Reaching the Hardest to Reach: Lessons Learned from a Feasibility Trial to Assess Online Services for Low-Income, Intimate Partner Violence Survivors in Brazil
Date issued
May 2026
Subject
Women's Health;
Digital Technology;
Women of Reproductive Age;
Women;
Intimate Partner Violence;
Rating;
Randomized Controlled Trial;
Labor Force;
Health;
Income Distribution
JEL code
I14 - Health and Inequality;
J16 - Economics of Gender • Non-labor Discrimination;
C93 - Field Experiments;
O35 - Social Innovation
Country
Brazil
Category
Technical Notes
Digital platforms are increasingly proposed to reach survivors of intimate partner violence (IPV) in low- and middle-income countries, yet few feasibility data exist. We assessed the viability of Mapa do Acolhimento, a volunteer-run Brazilian service that recently introduced video counselling by psychologists and remote navigation by social workers. Women (≥18 y) who self-registered between January and April 2024 and remained unmatched after 24 h (n = 316) were randomized 1:1:1 to counselling (T1 = 127), navigation (T2 = 90) or care-as-usual referrals (CAU = 99). Pre-specified feasibility metrics were recruitment yield, covariate balance, 90-day retention, and instrument performance. The online funnel enrolled 18.6 survivors per week initially, declining to 8.1 as social-media click-through rates fell; 91% resided in high-connectivity municipalities, and 41% screened positive for severe anxiety or depression. Baseline balance was achieved on 19/20 variables; race/ethnicity was imbalanced (Black/Indigenous 24% in T2 vs 6% in CAU; χ² = 11.7, p < .01). Overall retention was 14.2% (45/316); dropout was higher for survivors with high baseline anxiety, defined as the maximum value on the study’s adapted two-item anxiety index (aOR = 1.74), and for those using shared devices (aOR = 1.59). The PHQ-2 and GAD-2 displayed acceptable reliability (α = .78), but 28% of respondents exited immediately after the mental-health block, indicating survey-length fatigue.
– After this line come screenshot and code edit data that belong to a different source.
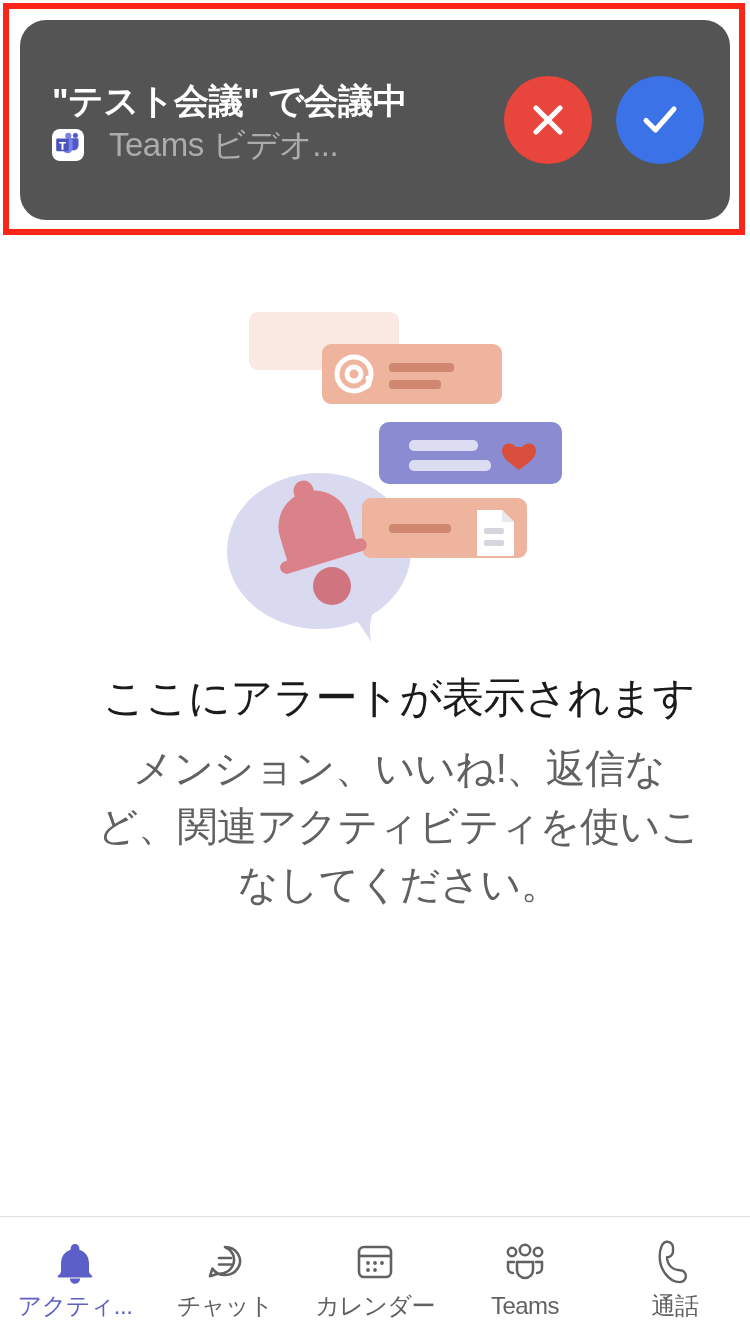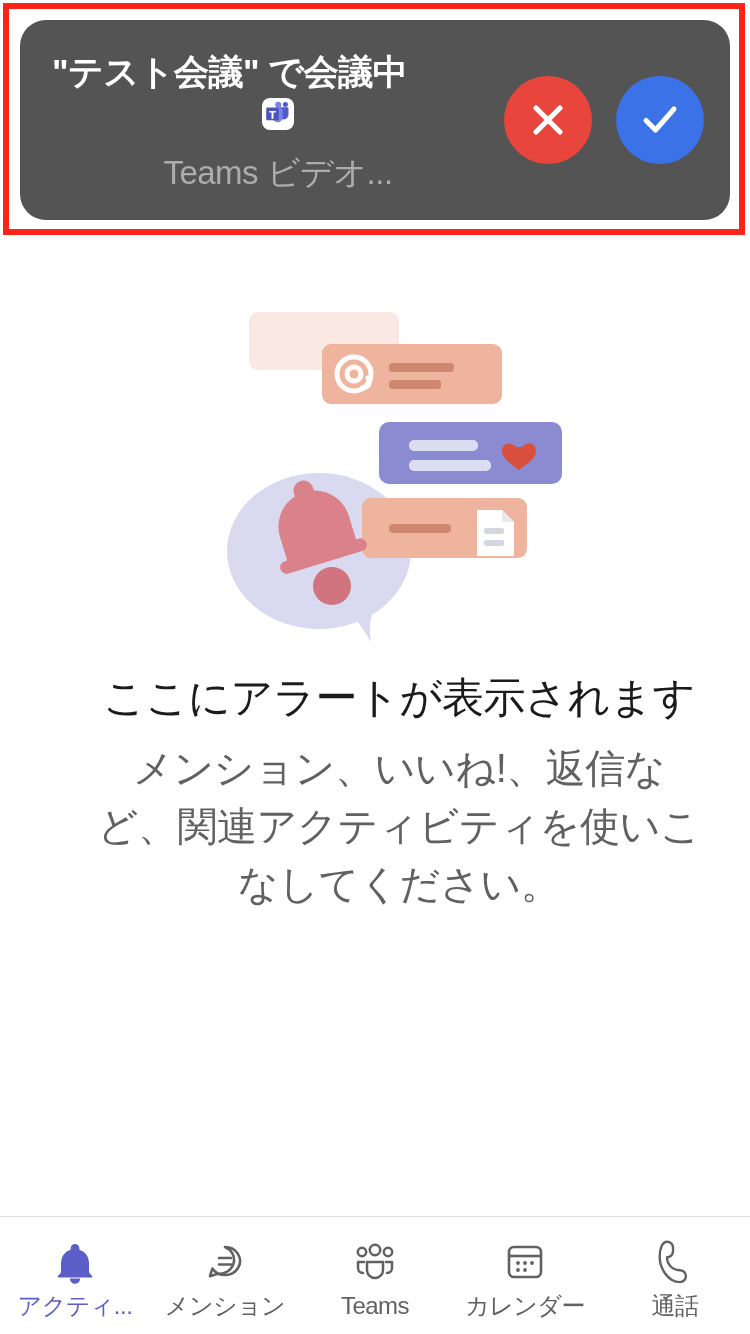--- a/index.html
+++ b/index.html
@@ -60,21 +60,20 @@
     font-size: 35px;
     font-weight: bold;
     line-height: 1.15;
     white-space: nowrap;
     letter-spacing: -0.5px;
   }
   #banner-subtitle-row {
     display: flex;
     align-items: center;
     gap: 25px;
-    flex-direction: column;
   }
   #teams-app-icon {
     width: 32px;
     height: 32px;
     border-radius: 8px;
     background: #ffffff;
     display: flex;
     align-items: center;
     justify-content: center;
     flex: 0 0 auto;
@@ -281,54 +280,54 @@
       <span class="tab-label">アクティ...</span>
     </button>
 
     <button class="tab-item">
       <span class="tab-icon">
         <svg width="42" height="42" viewBox="0 0 42 42" aria-hidden="true">
           <path d="M21 6 a15 14 0 1 1 -12.6 21.6 l-2.4 7.6 7.8 -2.4 A15 14 0 0 0 21 6 z" fill="none" stroke="#616161" stroke-width="2.6" stroke-linejoin="round"></path>
           <path d="M15 17 h12 M15 23.5 h12" stroke="#616161" stroke-width="2.6" stroke-linecap="round"></path>
         </svg>
       </span>
-      <span class="tab-label">メンション</span>
-    </button>
-
-    <button class="tab-item">
-      <span class="tab-icon">
-        <svg width="44" height="42" viewBox="0 0 44 42" aria-hidden="true">
-          <circle cx="22" cy="9" r="5.2" fill="none" stroke="#616161" stroke-width="2.5"></circle>
-          <circle cx="9" cy="11" r="4.2" fill="none" stroke="#616161" stroke-width="2.5"></circle>
-          <circle cx="35" cy="11" r="4.2" fill="none" stroke="#616161" stroke-width="2.5"></circle>
-          <path d="M14 21 h16 v8 a8 8 0 0 1 -16 0 z" fill="none" stroke="#616161" stroke-width="2.5" stroke-linejoin="round"></path>
-          <path d="M11 21 H5 v6 a5 5 0 0 0 5 5" fill="none" stroke="#616161" stroke-width="2.5" stroke-linecap="round" stroke-linejoin="round"></path>
-          <path d="M33 21 h6 v6 a5 5 0 0 1 -5 5" fill="none" stroke="#616161" stroke-width="2.5" stroke-linecap="round" stroke-linejoin="round"></path>
-        </svg>
-      </span>
-      <span class="tab-label">Teams</span>
+      <span class="tab-label">チャット</span>
     </button>
 
     <button class="tab-item">
       <span class="tab-icon">
         <svg width="40" height="40" viewBox="0 0 40 40" aria-hidden="true">
           <rect x="4" y="5" width="32" height="30" rx="5" fill="none" stroke="#616161" stroke-width="2.6"></rect>
           <path d="M4 14 h32" stroke="#616161" stroke-width="2.6"></path>
           <circle cx="13" cy="21" r="1.9" fill="#616161"></circle>
           <circle cx="20" cy="21" r="1.9" fill="#616161"></circle>
           <circle cx="27" cy="21" r="1.9" fill="#616161"></circle>
           <circle cx="13" cy="28" r="1.9" fill="#616161"></circle>
           <circle cx="20" cy="28" r="1.9" fill="#616161"></circle>
         </svg>
       </span>
       <span class="tab-label">カレンダー</span>
     </button>
 
     <button class="tab-item">
       <span class="tab-icon">
+        <svg width="44" height="42" viewBox="0 0 44 42" aria-hidden="true">
+          <circle cx="22" cy="9" r="5.2" fill="none" stroke="#616161" stroke-width="2.5"></circle>
+          <circle cx="9" cy="11" r="4.2" fill="none" stroke="#616161" stroke-width="2.5"></circle>
+          <circle cx="35" cy="11" r="4.2" fill="none" stroke="#616161" stroke-width="2.5"></circle>
+          <path d="M14 21 h16 v8 a8 8 0 0 1 -16 0 z" fill="none" stroke="#616161" stroke-width="2.5" stroke-linejoin="round"></path>
+          <path d="M11 21 H5 v6 a5 5 0 0 0 5 5" fill="none" stroke="#616161" stroke-width="2.5" stroke-linecap="round" stroke-linejoin="round"></path>
+          <path d="M33 21 h6 v6 a5 5 0 0 1 -5 5" fill="none" stroke="#616161" stroke-width="2.5" stroke-linecap="round" stroke-linejoin="round"></path>
+        </svg>
+      </span>
+      <span class="tab-label">Teams</span>
+    </button>
+
+    <button class="tab-item">
+      <span class="tab-icon">
         <svg width="40" height="44" viewBox="0 0 40 44" aria-hidden="true">
           <path d="M12 4 a6.5 6.5 0 0 1 6.5 6.5 v4 a6.5 6.5 0 0 1 -6.5 6.5
                    c0 8 6 14 14 14 a6.5 6.5 0 0 1 6.5 6.5 a6.5 6.5 0 0 1 -6.5 6.5
                    C13 48 4 33 4 20 C4 11 7 4 12 4 z" fill="none" stroke="#616161" stroke-width="2.6" stroke-linejoin="round" transform="translate(1,-2) scale(0.92)"></path>
         </svg>
       </span>
       <span class="tab-label">通話</span>
     </button>
 
   </div>

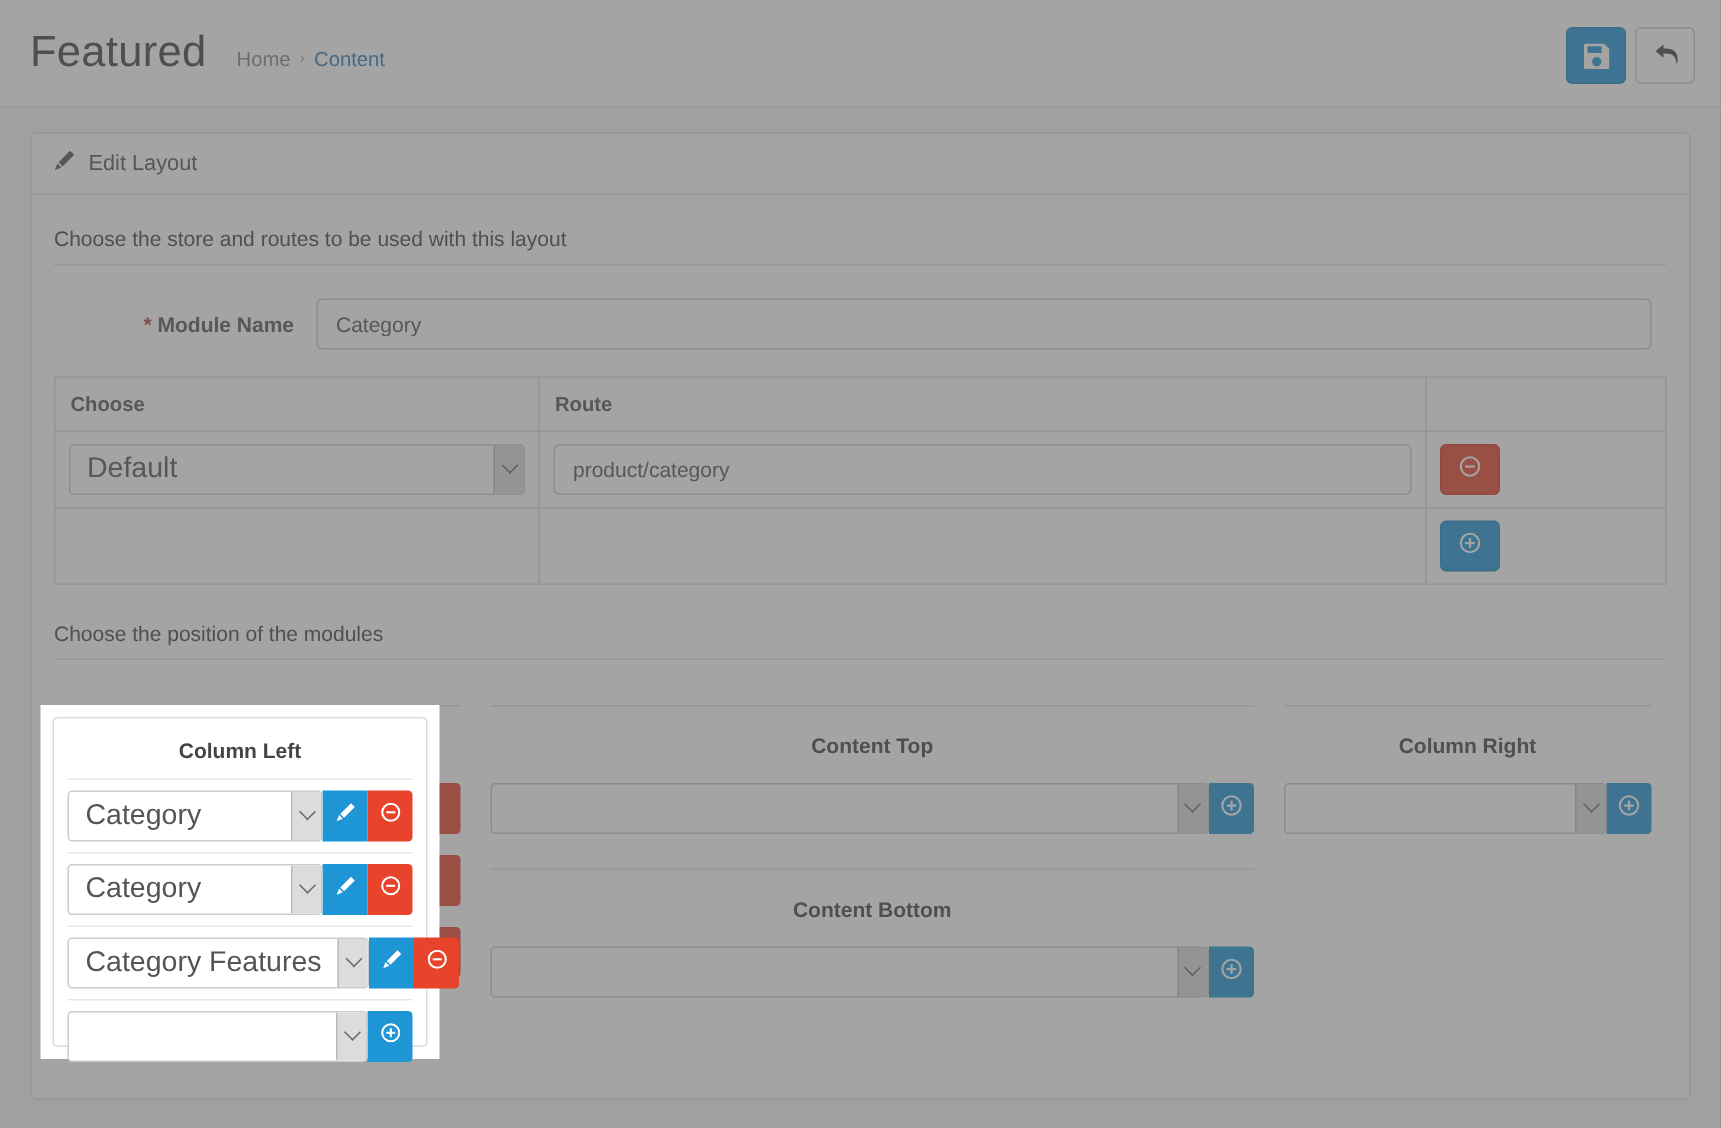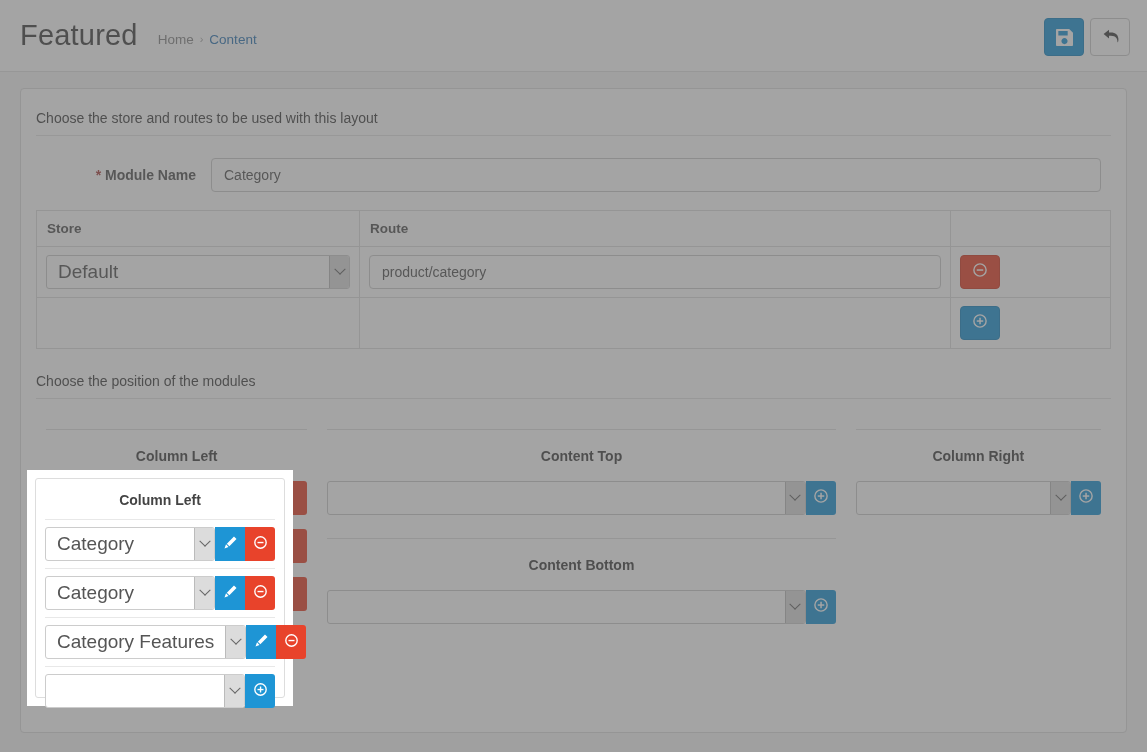--- a/index.html
+++ b/index.html
@@ -275,37 +275,45 @@
             <path fill="#444" d="M14.5 11.8c0-1.3-0.3-2.5-1-3.4C12.5 7 10.7 6.3 8.3 6.3H6.6V9L1.5 4.8 6.6 0.6v2.6h1.6c4.9 0 6.8 2.6 7.2 5.4 0.2 1.3 0 2.6-0.3 3.6-0.2 0.5-0.6 0.4-0.6-0.4z"></path>
           </svg>
         </span>
       </div>
     </div>
   </div>
 
   <div class="content">
     <div class="panel">
 
+      <div class="panel-heading">
+        <span>
+          <svg width="14" height="14" viewBox="0 0 16 16">
+            <path fill="#555" d="M12.3 0.6l3.1 3.1-8.8 8.8-3.1-3.1 8.8-8.8zM2.5 10.3l3.1 3.1L0.6 15.4l1.9-5.1z"></path>
+          </svg>
+        </span>
+        <span>Edit Layout</span>
+      </div>
 
       <div class="panel-body">
 
         <div class="legend">Choose the store and routes to be used with this layout</div>
 
         <div class="form-group">
           <label class="ctrl-label">
             <span class="req">*</span>
             <span>Module Name</span>
           </label>
           <input class="form-ctrl modname" type="text" value="Category" style="">
         </div>
 
         <table class="routes">
           <thead>
             <tr>
-              <th class="col-store">Store</th>
+              <th class="col-store">Choose</th>
               <th>Route</th>
               <th class="col-act"></th>
             </tr>
           </thead>
           <tbody>
             <tr>
               <td>
                 <div class="selwrap sel-store">
                   <span class="seltxt">Default</span>
                   <span class="arrowbtn">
An unanticipated platform upgrade reduced eligible intake by ≈60%, rendering an adequately powered RCT infeasible. Findings show that a volunteer platform can recruit and randomize high-risk women at national scale, but rural reach, risk-responsive retention, and streamlined volunteer reporting must be strengthened. We propose evidence-based adjustments, plain-language messaging, hybrid recruitment, adaptive follow-up, and mobile-first reporting, and we outline methodological safeguards for future digital IPV trials in resource-constrained settings.